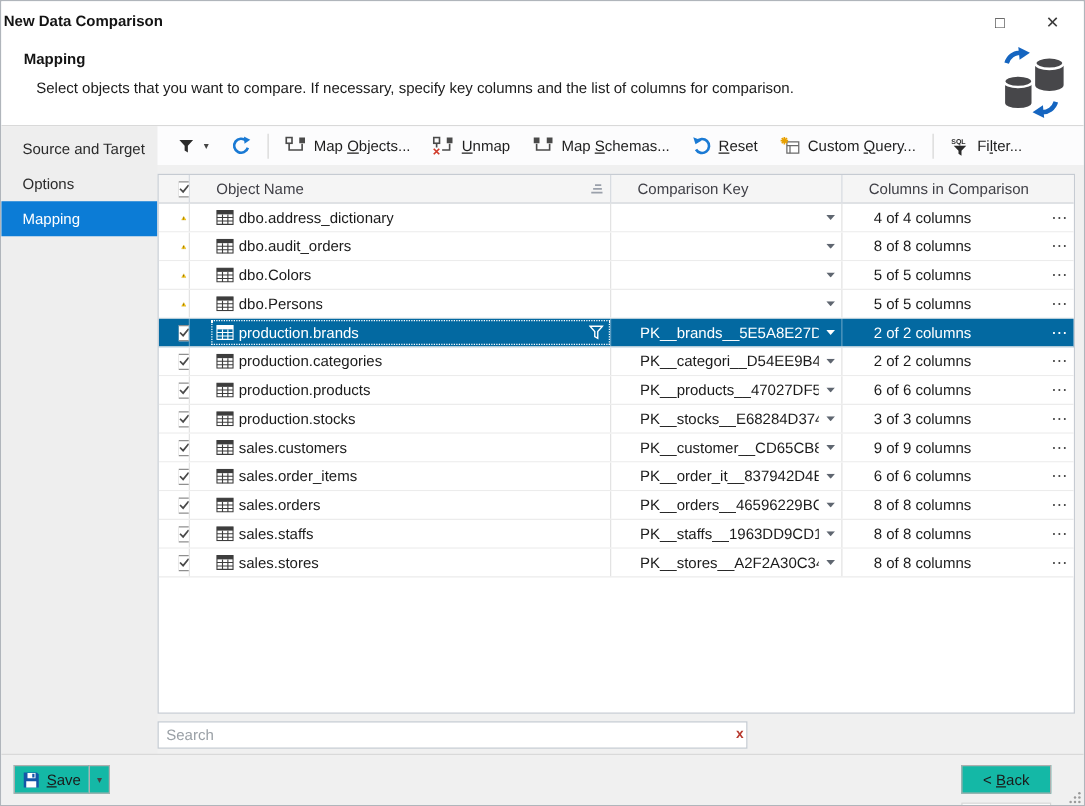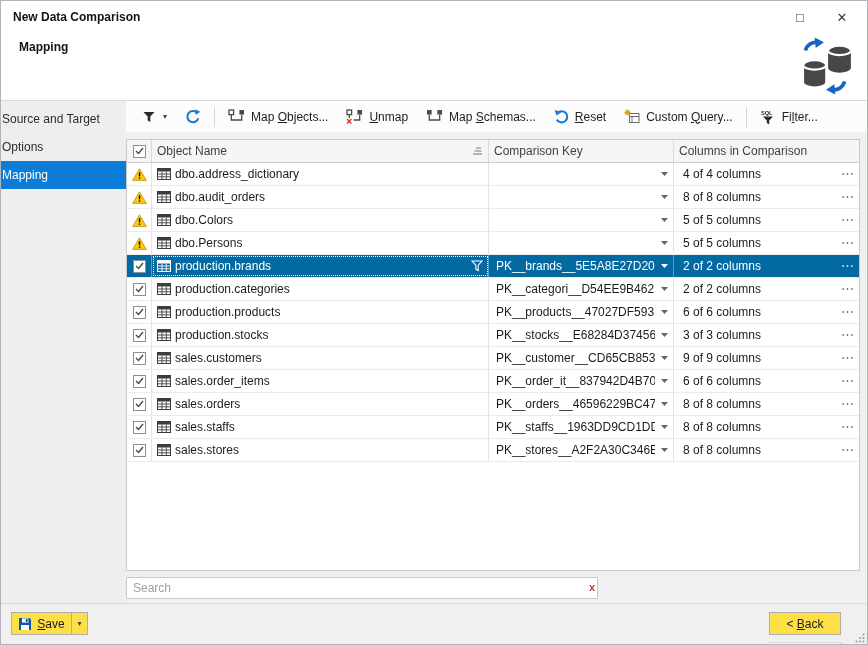--- a/index.html
+++ b/index.html
@@ -1,49 +1,49 @@
 <!DOCTYPE html>
 <html><head>
 <meta charset="utf-8">
 <style>
   html,body{margin:0;padding:0;background:#e8e8e8;}
   .dialog{position:relative;width:868px;height:645px;box-sizing:border-box;border:1px solid #b0b5bb;
     background:#fff;font-family:"Liberation Sans",sans-serif;font-size:12px;color:#1b1b1b;overflow:hidden;}
 
   
-  .titlebar{position:absolute;left:0;top:0;right:0;height:32px;background:#fff;display:flex;align-items:center;padding-left:12px;box-sizing:border-box;}
+  .titlebar{position:absolute;left:0;top:0;right:0;height:32px;background:#fff;display:flex;align-items:center;padding-left:2px;box-sizing:border-box;}
   .title{font-weight:bold;font-size:12px;color:#141414;}
   .win-controls{position:absolute;right:4px;top:0;height:32px;display:flex;}
   .win-btn{width:42px;height:32px;display:flex;align-items:center;justify-content:center;color:#3c3c3c;font-size:13px;cursor:default;}
 
   
   .header{position:absolute;left:0;top:32px;right:0;height:68px;background:#fff;border-bottom:1px solid #d9d9d9;box-sizing:border-box;}
   .header-title{position:absolute;left:18px;top:7px;font-weight:bold;color:#141414;}
   .header-desc{position:absolute;left:28px;top:30px;color:#1b1b1b;}
   .header-icon{position:absolute;right:13px;top:4px;width:58px;height:58px;}
 
   
   .body{position:absolute;left:0;top:100px;right:0;height:504px;background:#f0f0f0;}
   .sidebar{position:absolute;left:0;top:0;width:125px;height:100%;background:#eeeeee;padding-top:4px;box-sizing:border-box;}
-  .side-item{height:28px;line-height:28px;padding-left:1px;color:#2b2b2b;cursor:default;}
+  .side-item{height:28px;line-height:28px;padding-left:17px;color:#2b2b2b;cursor:default;}
   .side-item.selected{background:#0c7cd6;color:#fff;}
 
   .content{position:absolute;left:125px;top:0;right:0;height:100%;}
   .toolbar{position:absolute;left:0;top:0;right:0;height:31px;background:#fcfcfd;display:flex;align-items:center;padding-left:8px;box-sizing:border-box;}
   .tb-btn{display:flex;align-items:center;gap:6px;padding:0 9px;height:24px;color:#1e1e1e;background:transparent;border:none;font:inherit;cursor:default;white-space:nowrap;}
   .tb-sep{width:1px;height:20px;background:#d6d6d6;margin:0 4px;}
   .caret{font-size:8px;color:#444;margin-left:2px;}
   u{text-decoration:underline;}
 
   
   .grid{position:absolute;left:0;top:38px;width:734px;height:432px;background:#fff;border:1px solid #c6cbd2;box-sizing:border-box;overflow:hidden;}
   .grid-header{display:grid;grid-template-columns:25px 337px 185px 1fr;height:23px;background:#f5f5f5;border-bottom:1px solid #c9ced4;color:#3f3f46;box-sizing:border-box;}
   .grid-header .cell{border-right:1px solid #d8dce1;}
   .grid-row{display:grid;grid-template-columns:25px 337px 185px 1fr;height:23px;border-bottom:1px solid #ececec;box-sizing:border-box;background:#fff;}
-  .cell{display:flex;align-items:center;padding:0 5px;border-right:1px solid #e3e3e3;overflow:hidden;white-space:nowrap;box-sizing:border-box;min-width:0;}
+  .cell{display:flex;align-items:center;padding:0 5px;border-right:1px solid #e3e3e3;overflow:hidden;white-space:nowrap;box-sizing:border-box;min-width:0;margin-left:16px;}
   .cell.c3,.grid-header .cell.c3{border-right:none;}
   .cell.c0{justify-content:center;padding:0 2px;}
   .cell-text{overflow:hidden;text-overflow:clip;margin-left:4px;}
   .key-text{margin-left:2px;}
   .checkbox{width:13px;height:13px;background:#fff;border:1px solid #8f8f8f;display:inline-flex;align-items:center;justify-content:center;box-sizing:border-box;}
   .tbl-ico{display:inline-flex;color:#3d3d3d;flex:0 0 auto;}
   .dd-arrow{margin-left:auto;color:#5f6670;display:inline-flex;padding-left:6px;flex:0 0 auto;}
   .ellipsis-btn{margin-left:auto;color:#4a4a4a;font-size:13px;line-height:10px;padding-left:6px;flex:0 0 auto;}
   .row-funnel{margin-left:auto;display:inline-flex;flex:0 0 auto;padding-left:6px;}
   .sort-ico{margin-left:auto;display:inline-flex;flex:0 0 auto;}
@@ -54,21 +54,21 @@
   .grid-row.selected .cell.c1{outline:1px dotted #fff;outline-offset:-2px;}
 
   
   .search-row{position:absolute;left:0;top:476px;width:476px;height:22px;}
   .search-input{width:472px;height:22px;border:1px solid #c4cad1;padding:0 22px 0 6px;font:inherit;color:#333;box-sizing:border-box;outline:none;background:#fff;}
   .search-input::placeholder{color:#9aa0a6;}
   .search-clear{position:absolute;right:7px;top:4px;color:#b7392e;font-weight:bold;font-size:11px;line-height:13px;cursor:default;}
 
   
   .footer{position:absolute;left:0;bottom:0;right:0;height:41px;background:#f0f0f0;border-top:1px solid #d9d9d9;box-sizing:border-box;}
-  .btn{height:23px;background:#fde047;border:1px solid #aeaeae;font:inherit;font-size:12px;color:#1b1b1b;display:inline-flex;align-items:center;justify-content:center;box-sizing:border-box;cursor:default;}
+  .btn{height:23px;background:#14b8a6;border:1px solid #aeaeae;font:inherit;font-size:12px;color:#1b1b1b;display:inline-flex;align-items:center;justify-content:center;box-sizing:border-box;cursor:default;}
   .save-group{position:absolute;left:10px;top:8px;display:flex;}
   .save-main{width:60px;gap:5px;border-right:none;}
   .save-arrow{width:17px;font-size:8px;color:#444;}
   .nav{position:absolute;right:26px;top:8px;display:flex;gap:7px;flex-direction:column;}
   .nav .btn{width:72px;}
   .btn.default{border:1px solid #464d54;padding-left:12px;}
   .btn.disabled{color:#9b9b9b;border-color:#d6d6d6;background:#fbfbfb;}
   .grip{position:absolute;right:2px;bottom:1px;width:10px;height:10px;}
 </style>
 </head>
@@ -79,20 +79,21 @@
   <div class="titlebar">
     <span class="title">New Data Comparison</span>
     <div class="win-controls">
       <span class="win-btn">□</span>
       <span class="win-btn">✕</span>
     </div>
   </div>
 
   <div class="header">
     <div class="header-title">Mapping</div>
+    <div class="header-desc">Select objects that you want to compare. If necessary, specify key columns and the list of columns for comparison.</div>
     <svg class="header-icon" viewBox="0 0 56 56">
       <path d="M31 13 a11 4.5 0 0 1 22 0 v17 a11 4.5 0 0 1 -22 0 z" fill="#47474a"></path>
       <ellipse cx="42" cy="13" rx="11" ry="4.5" fill="#47474a" stroke="#fff" stroke-width="2"></ellipse>
       <path d="M7 27 a11 4.5 0 0 1 22 0 v17 a11 4.5 0 0 1 -22 0 z" fill="#47474a" stroke="#fff" stroke-width="1.6"></path>
       <ellipse cx="18" cy="27" rx="11" ry="4.5" fill="#47474a" stroke="#fff" stroke-width="2"></ellipse>
       <path d="M9 13 a11 11 0 0 1 11 -8" fill="none" stroke="#1565c0" stroke-width="3.6"></path>
       <path d="M18 0.5 l9 4.5 -8 5.5 z" fill="#1565c0"></path>
       <path d="M47 43 a11 11 0 0 1 -11 8" fill="none" stroke="#1565c0" stroke-width="3.6"></path>
       <path d="M38 55.5 l-9 -4.5 8 -5.5 z" fill="#1565c0"></path>
     </svg>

Work to complete:
Each line above that contains the word "desc" should be returned.

Result of the exercise:
   .header-desc{position:absolute;left:28px;top:30px;color:#1b1b1b;}
+    <div class="header-desc">Select objects that you want to compare. If necessary, specify key columns and the list of columns for comparison.</div>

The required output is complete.